Has anyone here tried making a DIY Electronic pH meter? Like this, for example: http://www.66pacific.com/ph/simplest_ph.aspx. How did it work? What are the disadvantages of using this?


----------



## BigBee (Jul 13, 2006)

Hi hoppycalif, one thing I don't understand is why can't we measure the probe directly with the digital multimeter? The probe gives 59mV/pH and his montage 54.55 mV/pH, that means a little lower resolution. An other thing is, that we still need to have a pH probe for this.


----------



## hoppycalif (Apr 7, 2005)

The pH probe doesn't produce any voltage itself, as I understand it. Instead it modifies the voltage applied to it. It is that change in voltage that the meter reads. (I could easily be wrong, but that's what it looks like.) Also, I just realized that you need a temperature reference for this to work accurately. There is probably an easy way to do that, but I don't know what it is.


----------



## BigBee (Jul 13, 2006)

I think you're wrong. The pH probe does produce a voltage, the article mentions +/- 59 mV/pH referenced to pH=7. The circuit is an amplifier with an amplification factor of almost 1 (unity gain), thus merely repeating the voltage. It's true that it has a high input impedance which you definitely must have when measuring voltage, but that's already implemented in the digital multimeter (measuring voltage).


----------



## hoppycalif (Apr 7, 2005)

You obviously understand this stuff far better than I do. I still wonder if any of us has actually tried this and how well it worked.


----------



## g8wayg8r (Feb 11, 2008)

He is correct. The probe does produce a voltage as the referenced article indicates. It's just that the current is so small that you need a good op amp. The basis of the circuit is to wire in a gain of about 17 so one unit of ph gives you a one volt change. Then, its a matter of comparing that to a standard (your set point) to turn the relay on and off. 

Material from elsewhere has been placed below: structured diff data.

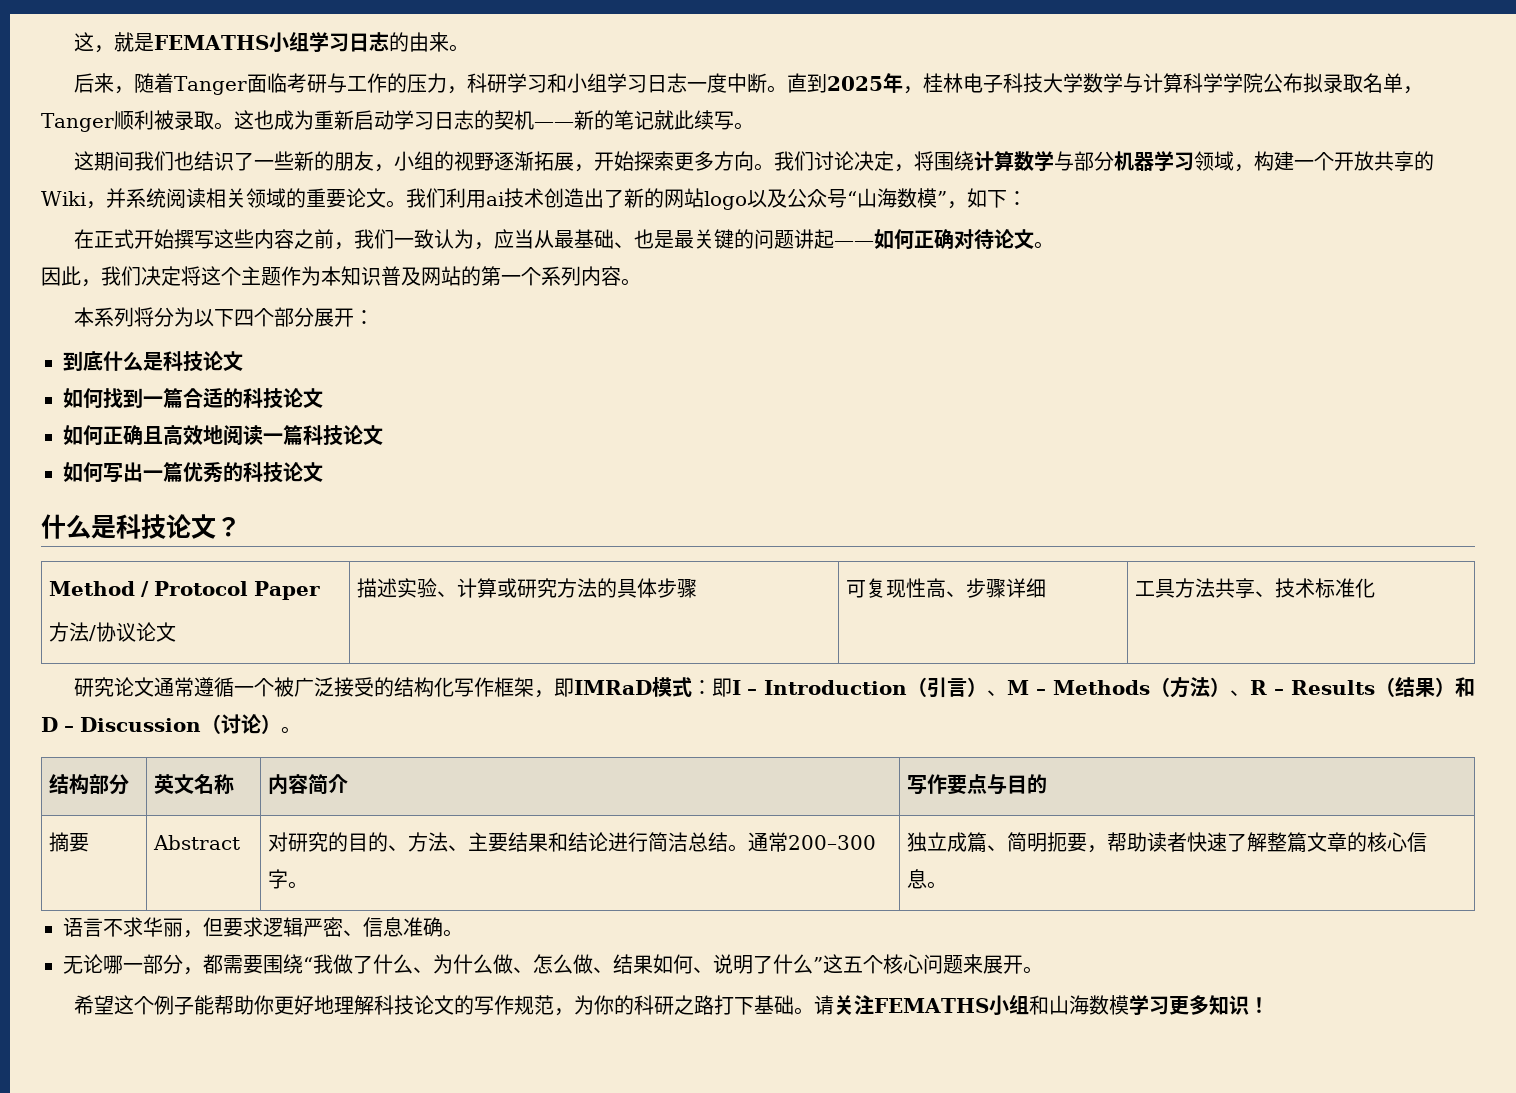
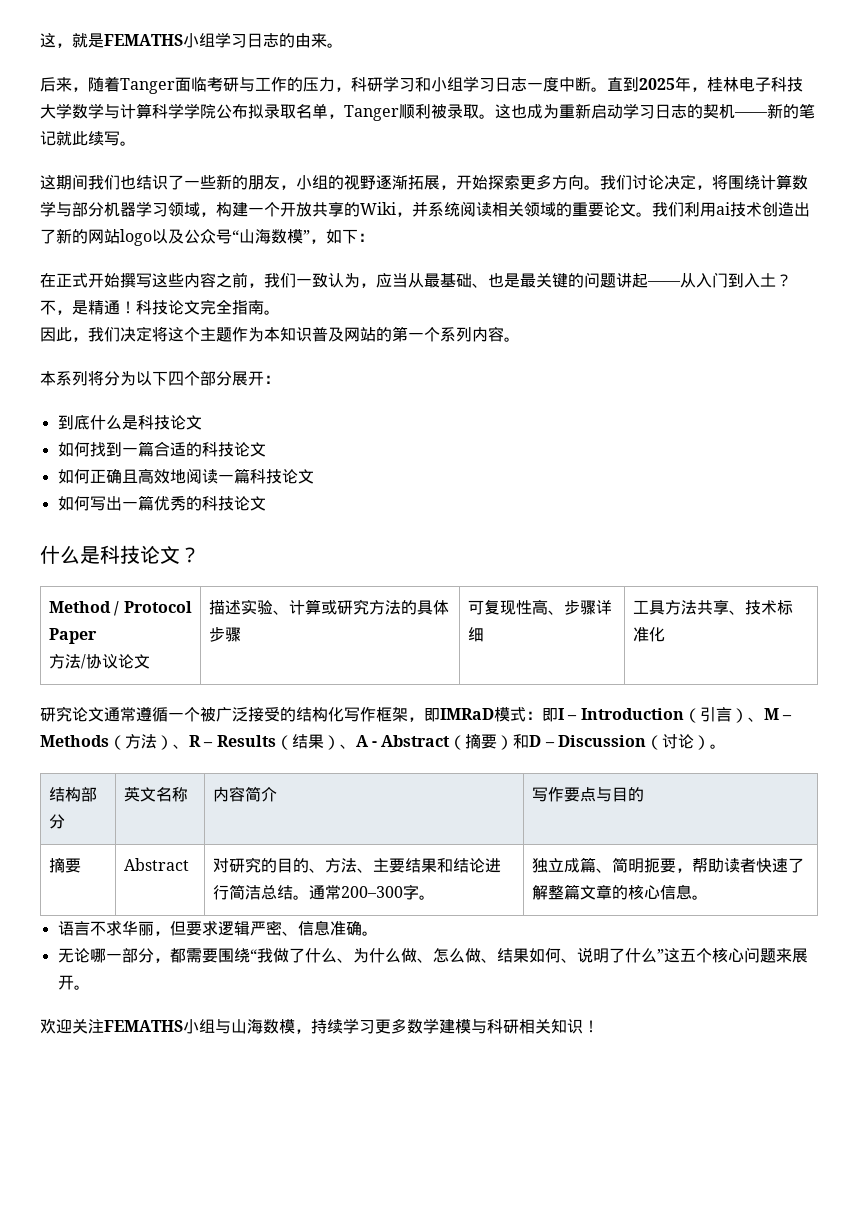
- 在正式开始撰写这些内容之前，我们一致认为，应当从最基础、也是最关键的问题讲起——如何正确对待论文。
+ 在正式开始撰写这些内容之前，我们一致认为，应当从最基础、也是最关键的问题讲起——从入门到入土？不，是精通！科技论文完全指南。
- 研究论文通常遵循一个被广泛接受的结构化写作框架，即IMRaD模式：即I – Introduction（引言）、M – Methods（方法）、R – Results（结果）和D – Discussion（讨论）。
+ 研究论文通常遵循一个被广泛接受的结构化写作框架，即IMRaD模式：即I – Introduction（引言）、M – Methods（方法）、R – Results（结果）、A - Abstract（摘要）和D – Discussion（讨论）。
- 希望这个例子能帮助你更好地理解科技论文的写作规范，为你的科研之路打下基础。请关注FEMATHS小组和山海数模学习更多知识！
+ 欢迎关注FEMATHS小组与山海数模，持续学习更多数学建模与科研相关知识！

I built the circuit he referenced in his article and it works. He has done a nice job modifying it so you only need a standard AC adapter; no positive and negative voltages like from a modified computer power supply or center tap transformer with a rectifier bridge. It gets buy using seven volts as a reference ground, not an earth ground. I'm not sure about the safety considerations there so I'll just leave it at that. 

I'm currently (no pun intended) trying to wire his circuit but I can't get it to work. I suspect I'm having trouble with the reference ground but it may be the chip that I have. It's generic and I think I've identified the pens properly since I'm running seven volts from one of the four amps. So, it could be that I can't get it wired properly on the breadboard. Who knows. I'll let you know how it turns out eventually.


----------



## BigBee (Jul 13, 2006)

Actually you need the 17 times amplification (plus an offset of 7V) only if you want to read the pH directly (so the multimeter shows the same value as the pH), otherwise you have to make that graph and look up the pH value after you measure.
If you want to build a controller you will also have to amplify it to the range of the voltages you have in the rest of the controlling circuit.


----------